O Pinto parou daquele vaivém e, adoptando uma postura respeitosa, ainda que remexendo em algo que não existia na ponta da minha secretária disse:
- Vossa senhoria meu Capitão vai-me desculpar mas escusa de ver as contas com tanta atenção porque se eu quiser enganá-lo, engano-o mesmo!
Recostei-me na cadeira procurando avaliar com precisão o sentido e o peso daquela expressão. Sem que me desse tempo de dizer algo, o Pinto continuou esclarecendo o que pretendia dizer.
- Se o meu Capitão concordasse, eu propunha que vossa senhoria se dedicasse por inteiro à guerra e deixasse as contas comigo.
Não era difícil entender quão oportuna e lógica era aquela proposta. Era escusado continuarmos com aquela hipocrisia, fingindo cada um para seu lado que nada estava a acontecer. O meu desconhecimento sobre aquela área era demasiado óbvia e a guerra era já por si mais que suficiente para eu me entreter e preocupar.
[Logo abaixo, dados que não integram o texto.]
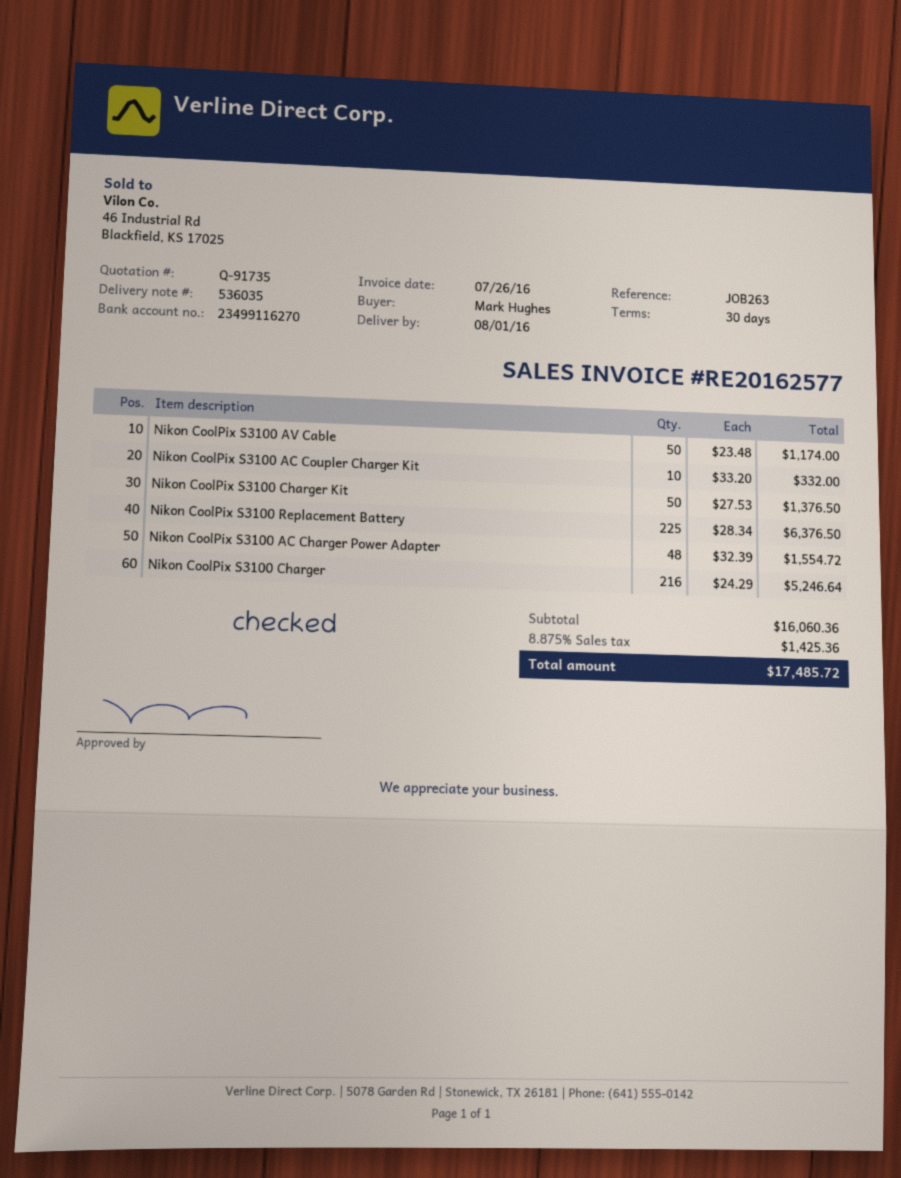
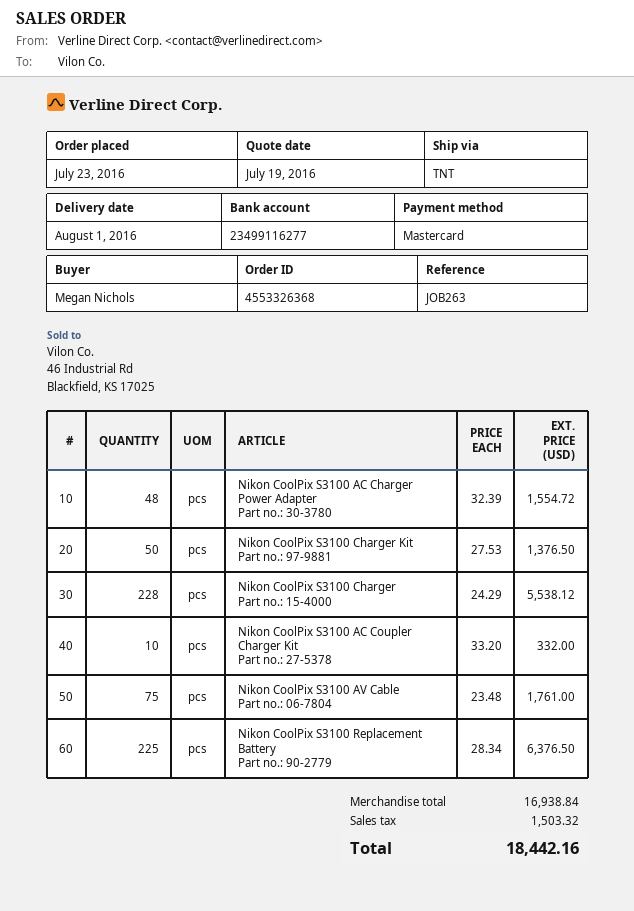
ordered by: Mark Hughes -> Megan Nichols
bank account: 23499116270 -> 23499116277
Nikon CoolPix S3100 AV Cable: 50 x 23.48 = 1174.00 -> 75 x 23.48 = 1761.00
Nikon CoolPix S3100 Charger: 216 x 24.29 = 5246.64 -> 228 x 24.29 = 5538.12
subtotal: 16060.36 -> 16938.84
tax: 1425.36 -> 1503.32
total: 17485.72 -> 18442.16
O malfadado instinto de conservação não era fácil de manobrar.
Era claro que, colocadas as coisas assim, ainda que o meu conhecimento do 1º Sargento Pinto fosse ainda muito superficial naquela altura, não me parecia haver ali espaço para uma manobra com objectivos menos claros. Se me quisesse pregar alguma, era lógico que aquele não seria o melhor caminho deixando-me de sobreaviso e em suspeição. Meditei poucos segundos. Fechei o livro e disse.
- Meu caro! Aceito isso! Em qualquer circunstância eu serei sempre o responsável, pelo que prefiro que seja você a propor-me o jogo, do que andar eu às cegas a tentar descobri-lo.
A conversa foi longa e foi ali mesmo que teve início uma grande amizade e uma confiança mútua que perdura até hoje. Confesso que me senti a celebrar um acordo civil, porque, no cumprimento rigoroso daquilo que ordenavam as regras militares, aquela disposição de intenções não era muito consentânea com aquelas. Só que as coisas não mudaram muito. Logo naquele mesmo dia, quando eu pensava que me ia ver livre daquela confusão documental, ele fez questão de me fazer uma exposição detalhada da situação da Companhia em termos administrativos, exemplificando-me cada ponto com os lançamentos que trazia nos livros. Ou seja, o que afinal pretendia com a sua proposta era apenas aliviar-me da preocupação; não, retirar-me o conhecimento das contas. No futuro, haveria uma exposição livre onde seriam apresentados os problemas para que em conjunto debatêssemos as soluções. O que deixava de haver era uma inspecção para passar a ocorrer uma exposição do quadro de situação e a busca das melhores soluções. Rigorosamente no último dia de cada mês o Pinto lá estava à porta com a escrita debaixo do braço, perguntando sempre se era a altura certa para podermos ver as contas. Havia questões que me cabiam a mim decidir porque eram opções reservadas ao Comandante da Companhia. Mas mesmo essas eu não deixava de solicitar a opinião experimentada e lúcida do Pinto, para depois tomar a decisão que me parecia mais acertada. Neste contexto, a resposta era rigorosamente sempre antecedida de um preâmbulo que se constituiu para mim numa espécie de imagem de marca que guardo com enorme carinho e que se fazia ouvir sempre com aquele sotaque das terras de Viriato, que cultivava com orgulho. Dizia então.
Salvo melhor opinião… E lá se seguia o seu parecer, que no fundo ele sabia que era profissional e conhecedor.

(continua)

Pedro Cabrita disse...

.../...
O 1º Sargento Pinto viria a transformar-se no meu braço direito e a ele lhe devo uma boa parte dos êxitos que ocorreram naqueles vinte e seis meses e meio de comissão. Essencialmente o facto de não ter ocorrido qualquer problema administrativo, que não raras vezes trazia transtornos e prejuízos pessoais de elevada monta. Que o digam os vários camaradas do meu curso e seguintes que, não tendo a mesma sorte, sofreram na pele mais esta agressão a juntar a todas as outras.
Esta é uma pequena homenagem que lhe devo e que deixo com enorme gosto e prazer.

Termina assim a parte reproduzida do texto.